Activision Blizzard is announcing today that Call of Duty: Black Ops II will be the newest installment of the fastest-selling video game franchise of all time. Once again, studio Treyarch will make this game, which has more than 250 developers (plus another 50 outside) working on the title for its fall release.

Call of Duty has generated billions of dollars in revenues since 2003, and the latest installments are generating more than $1 billion in revenues each year. While Call of Duty creators Infinity Ward have overshadowed Treyarch in the past, Treyarch has become an equal partner in producing a new Call of Duty game every other year.

The previous Black Ops title took us back to the secret operations of the 1960s. The new game will take place in both the 1980s and the year 2025. That’s a huge change for the franchise in terms of storyline and combat tactics. In the game, terrorists hijack the U.S. military’s fleet of drones and use them against major cities in the U.S. and China.

We talked with Mark Lamia, studio head of Treyarch, about this change in the setting for the game and the challenge of designing it. Here’s an edited transcript of our interview. And check out our interview with Lamia from two years ago.

GamesBeat: How did you get started on the concepts for Call of Duty: Black Ops II?

Mark Lamia: It came toward the very end of Black Ops. I think it was around submission. Dave Anthony [game design director at Treyarch] and screenwriter David Goyer had a conversation about working together. We wanted to create a sequel. What would that be? Dave [Anthony] has made quite a few Call of Dutys, and this time he really wanted to rewrite the rules of storytelling. We talked about doing this generation-spanning Call of Duty: Black Ops.

While the first one took place mostly during the Cold War, there was one level in that post-World War II era. As part of our fiction, we don’t focus on a time frame. It’s all about black ops. That really allows us to take on whatever fiction we want to tell. So in this case it was — we knew we wanted to introduce new gameplay. And we felt like that near-future setting would provide some really good fertile ground for us to create new gameplay with new weaponry and new technology available at the time.

That’s where that all started. It started on the story front but also from the gameplay perspective, looking at it on both sides.
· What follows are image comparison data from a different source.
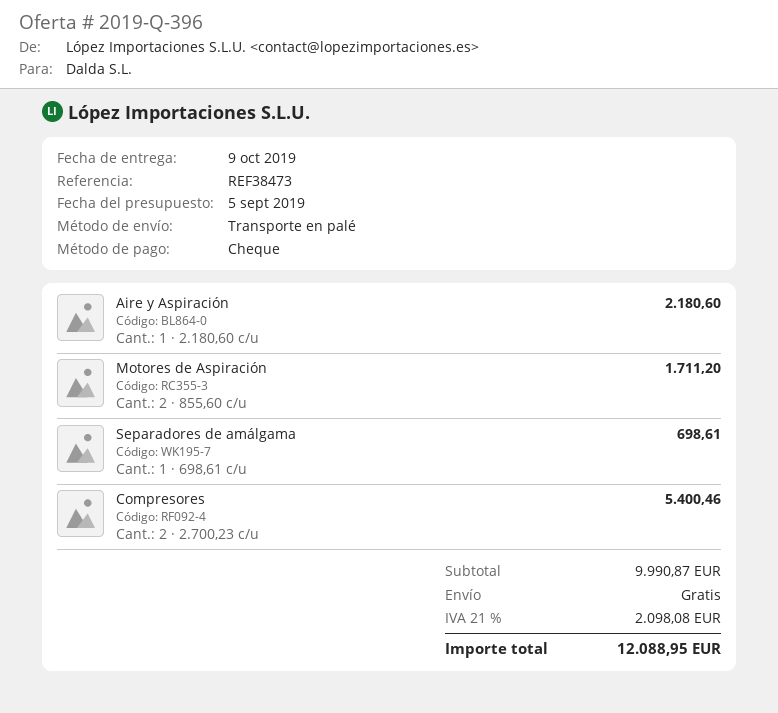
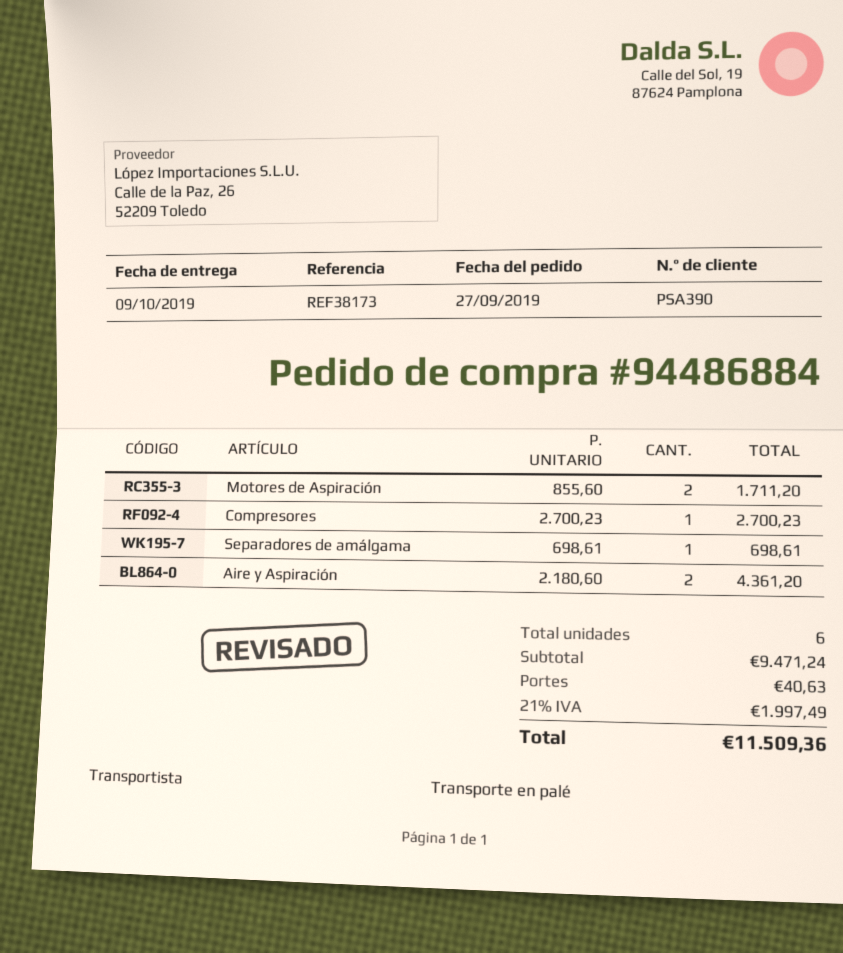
reference: REF38473 -> REF38173
Aire y Aspiración: 1 x 2180.60 = 2180.60 -> 2 x 2180.60 = 4361.20
Compresores: 2 x 2700.23 = 5400.46 -> 1 x 2700.23 = 2700.23
subtotal: 9990.87 -> 9471.24
shipping: 0.00 -> 40.63
tax: 21% = 2098.08 -> 21% = 1997.49
total: 12088.95 -> 11509.36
I think it’s really important, especially since you can’t just think about the campaign. You have to think about multiplayer. We wanted to introduce new gameplay there. Having some of the new technology would allow some of the new gameplay. And if you look at what the campaigns in the past — they have really introduced a lot of new gameplay that you can experience. I say you “can” experience it because you don’t have to, like in the Strike Force missions. You could just play that with a gun in your hand. You don’t have to take over any of the tools of the battlefield, like the drones or commanders. But you’d be missing a lot of the fun if that’s all you did.

GamesBeat: How long ago did you also decide to go down different fictional lines between Treyarch and Infinity Ward? This seems like the story almost means that you’re on a completely separate story arc than Modern Warfare.

Lamia: Yeah, the two timelines have never intersected. They’re in the same franchise, but they’re different fictions inside the same franchise.

GamesBeat: I didn’t really realize that with the first Black Ops.

Lamia: Oh, really?

GamesBeat: I thought that Black Ops is the ’60s, Modern Warfare is in the present time, but they all could be in the same timeline. And so if your story is now moving to 2025, that creates a problem. If you visit New York in your story, and it is still standing, then that means that the city wasn’t destroyed in Modern Warfare 3. But that’s never been the way you guys have thought about it?

Lamia: No, no, actually. Like I said, when we think about the fictions, we actually created a historical fiction for Black Ops that assumed we were where we were — that these were the black ops. If you remember, our story was that everything you know about history is wrong. Those are the secret wars — the deniable operations you didn’t know about.

That’s the case as we’re crafting the ’80s as well. So when you experience those conflicts in the ’80s, some of those conflicts that you have heard about might be different. They’ll set you in that historical setting, but we’ll weave our fiction right into it. There will be a lot of interesting surprises for the player in the story much like there was with the original Black Ops. That was really interesting. One of the new interesting challenges for us is we don’t know what the future holds, so we actually had to create it. We knew that we wanted it to feel very rooted in fact if someone were to research it. This is a very well-researched and thought-through fiction for a future story. We’re creating that second Cold War.